• **Data listing**:
-=-=-

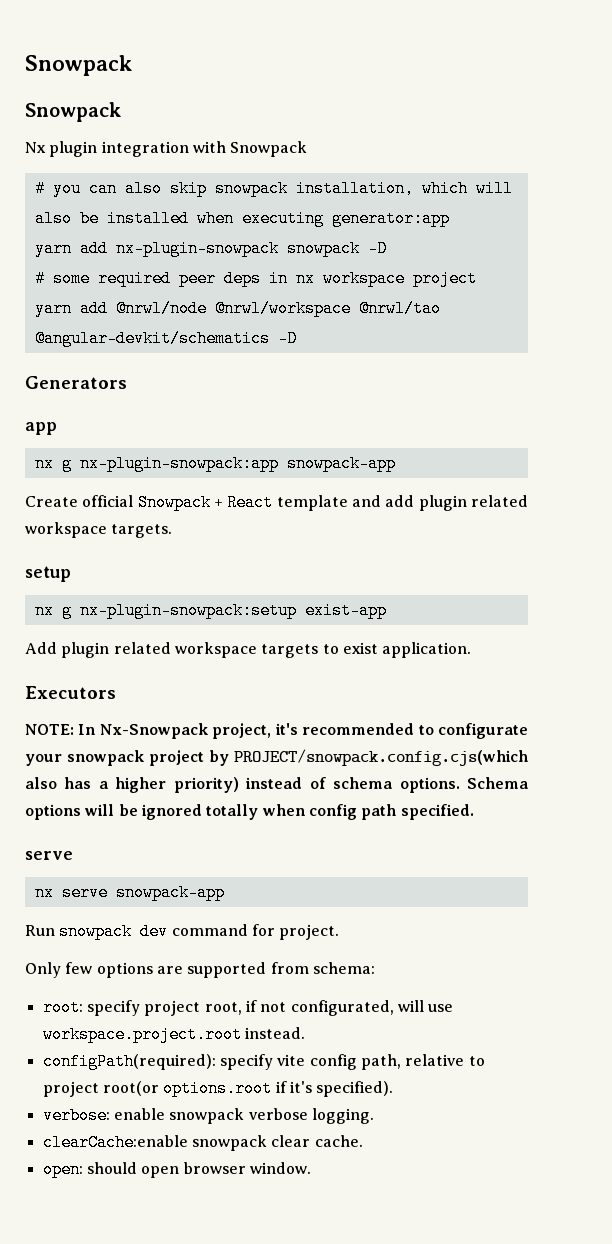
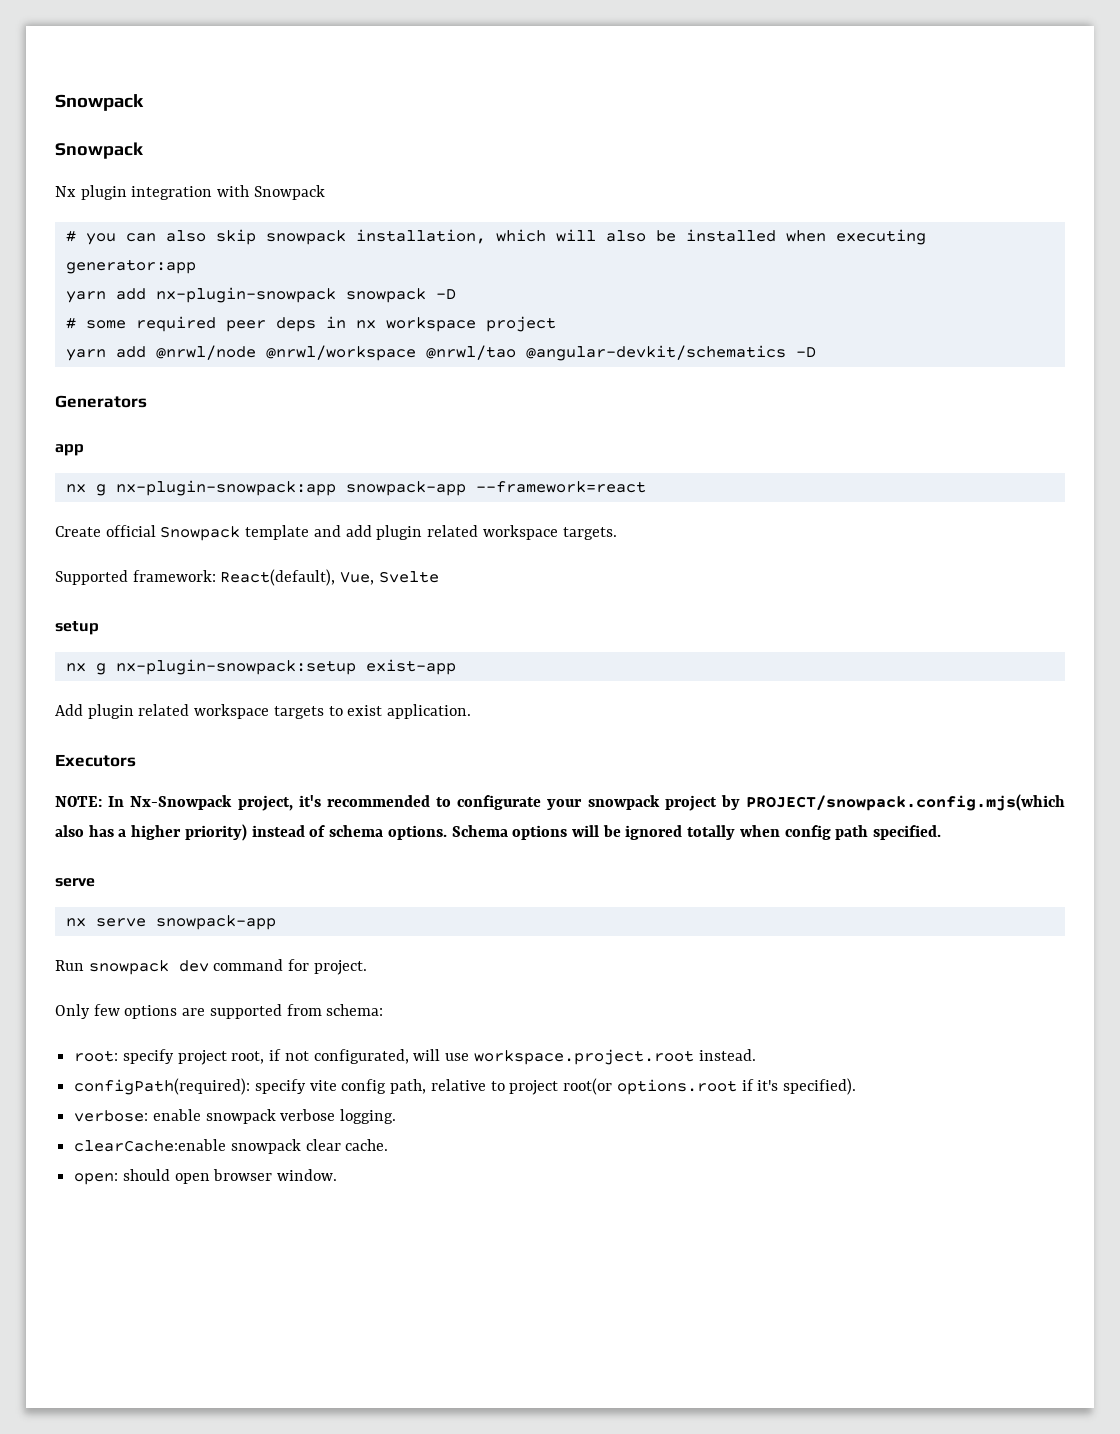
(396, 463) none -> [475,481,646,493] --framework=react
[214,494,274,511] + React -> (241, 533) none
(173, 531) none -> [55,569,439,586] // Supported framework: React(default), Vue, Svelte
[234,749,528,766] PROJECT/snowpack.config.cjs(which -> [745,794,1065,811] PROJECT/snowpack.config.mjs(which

-=-=-

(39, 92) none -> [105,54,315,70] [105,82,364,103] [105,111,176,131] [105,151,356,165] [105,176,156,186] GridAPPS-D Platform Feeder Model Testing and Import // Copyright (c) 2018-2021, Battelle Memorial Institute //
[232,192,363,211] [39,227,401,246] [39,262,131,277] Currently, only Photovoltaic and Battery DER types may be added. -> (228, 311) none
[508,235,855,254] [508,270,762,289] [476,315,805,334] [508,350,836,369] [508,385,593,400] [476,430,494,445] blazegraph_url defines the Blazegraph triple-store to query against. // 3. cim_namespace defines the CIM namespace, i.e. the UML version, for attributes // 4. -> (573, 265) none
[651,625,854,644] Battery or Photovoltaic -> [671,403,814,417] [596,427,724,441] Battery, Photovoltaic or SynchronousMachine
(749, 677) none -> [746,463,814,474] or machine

-=-=-

• **Brief**: Beginning with the line that has "[508,235,855,254] [508,270,762,289] [476,315,805,334]" and ending with the line that has "(749, 677) none", set down the lines above exactly and include no others.

• **Solution for this problem**:
[508,235,855,254] [508,270,762,289] [476,315,805,334] [508,350,836,369] [508,385,593,400] [476,430,494,445] blazegraph_url defines the Blazegraph triple-store to query against. // 3. cim_namespace defines the CIM namespace, i.e. the UML version, for attributes // 4. -> (573, 265) none
[651,625,854,644] Battery or Photovoltaic -> [671,403,814,417] [596,427,724,441] Battery, Photovoltaic or SynchronousMachine
(749, 677) none -> [746,463,814,474] or machine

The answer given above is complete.